**Records for this task:**
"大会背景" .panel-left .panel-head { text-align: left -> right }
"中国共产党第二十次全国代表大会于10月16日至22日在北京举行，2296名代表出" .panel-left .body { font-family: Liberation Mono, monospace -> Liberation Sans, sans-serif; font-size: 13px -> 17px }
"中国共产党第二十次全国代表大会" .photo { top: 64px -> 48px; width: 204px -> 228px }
...
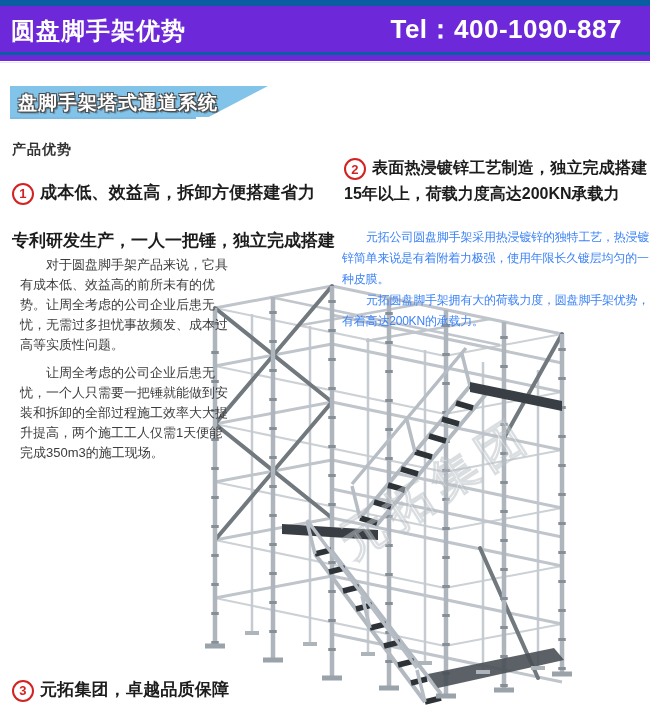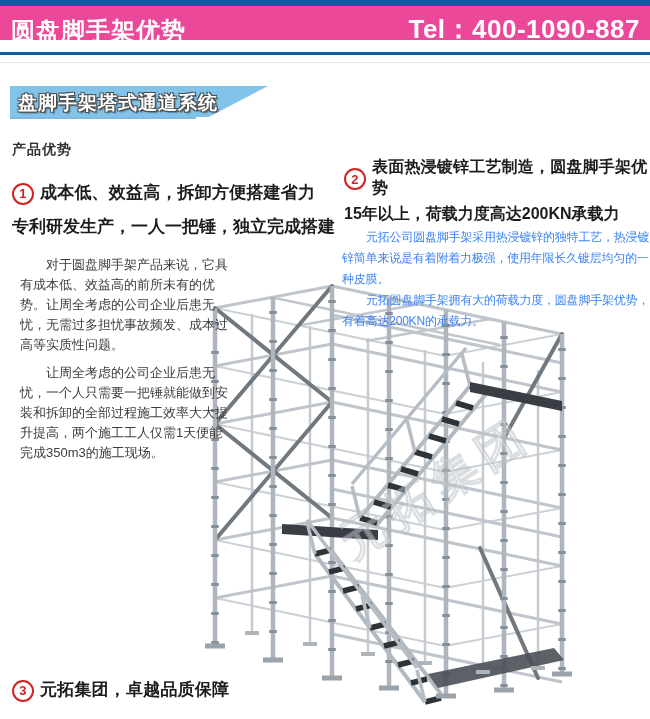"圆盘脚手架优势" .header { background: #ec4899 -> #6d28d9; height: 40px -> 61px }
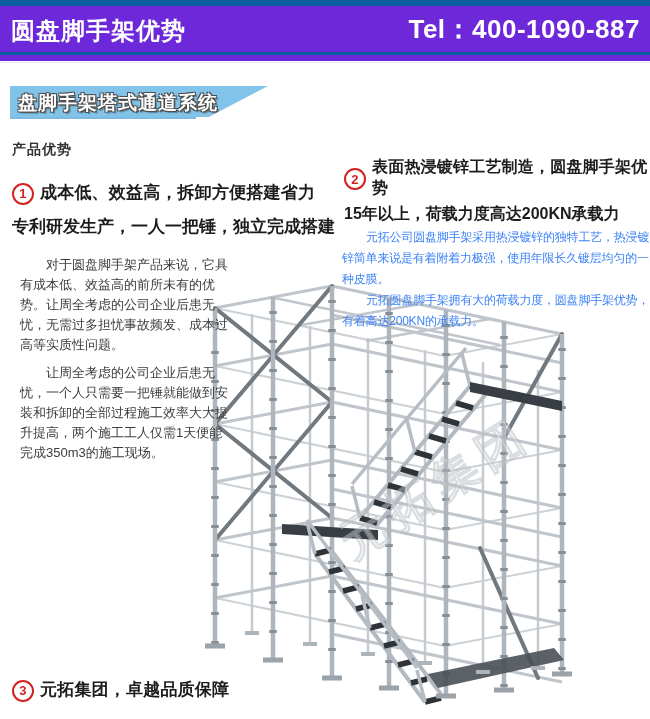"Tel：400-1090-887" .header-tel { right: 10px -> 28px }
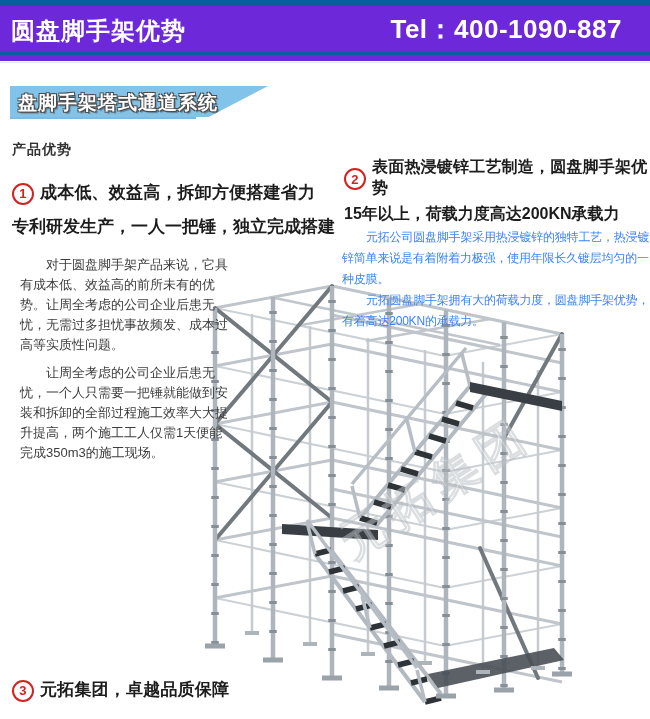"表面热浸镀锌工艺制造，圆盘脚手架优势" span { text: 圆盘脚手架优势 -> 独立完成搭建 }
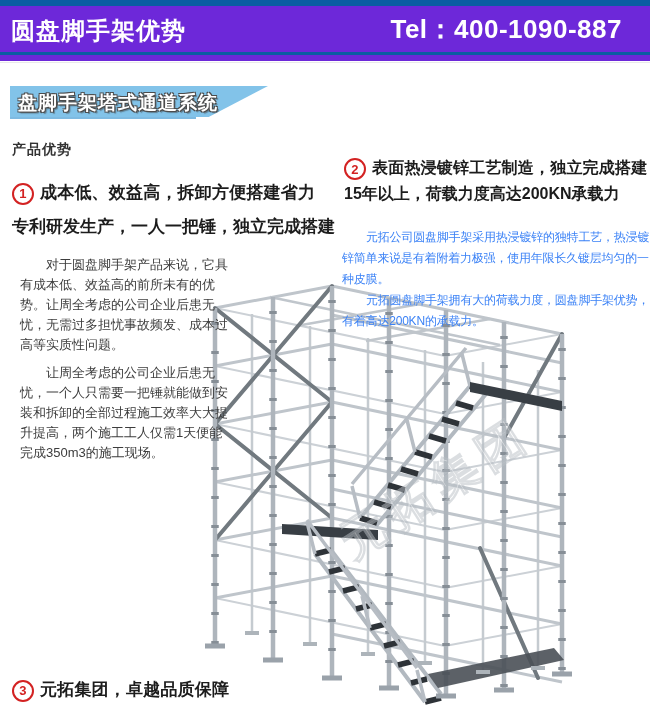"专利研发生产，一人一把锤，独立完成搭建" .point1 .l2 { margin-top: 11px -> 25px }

**What this task involves:** Look above for the line containing "text-align: left ->" and the line containing "top: 64px ->". Transcribe both, with the lines between them, exactly.

**Result for this task:**
"大会背景" .panel-left .panel-head { text-align: left -> right }
"中国共产党第二十次全国代表大会于10月16日至22日在北京举行，2296名代表出" .panel-left .body { font-family: Liberation Mono, monospace -> Liberation Sans, sans-serif; font-size: 13px -> 17px }
"中国共产党第二十次全国代表大会" .photo { top: 64px -> 48px; width: 204px -> 228px }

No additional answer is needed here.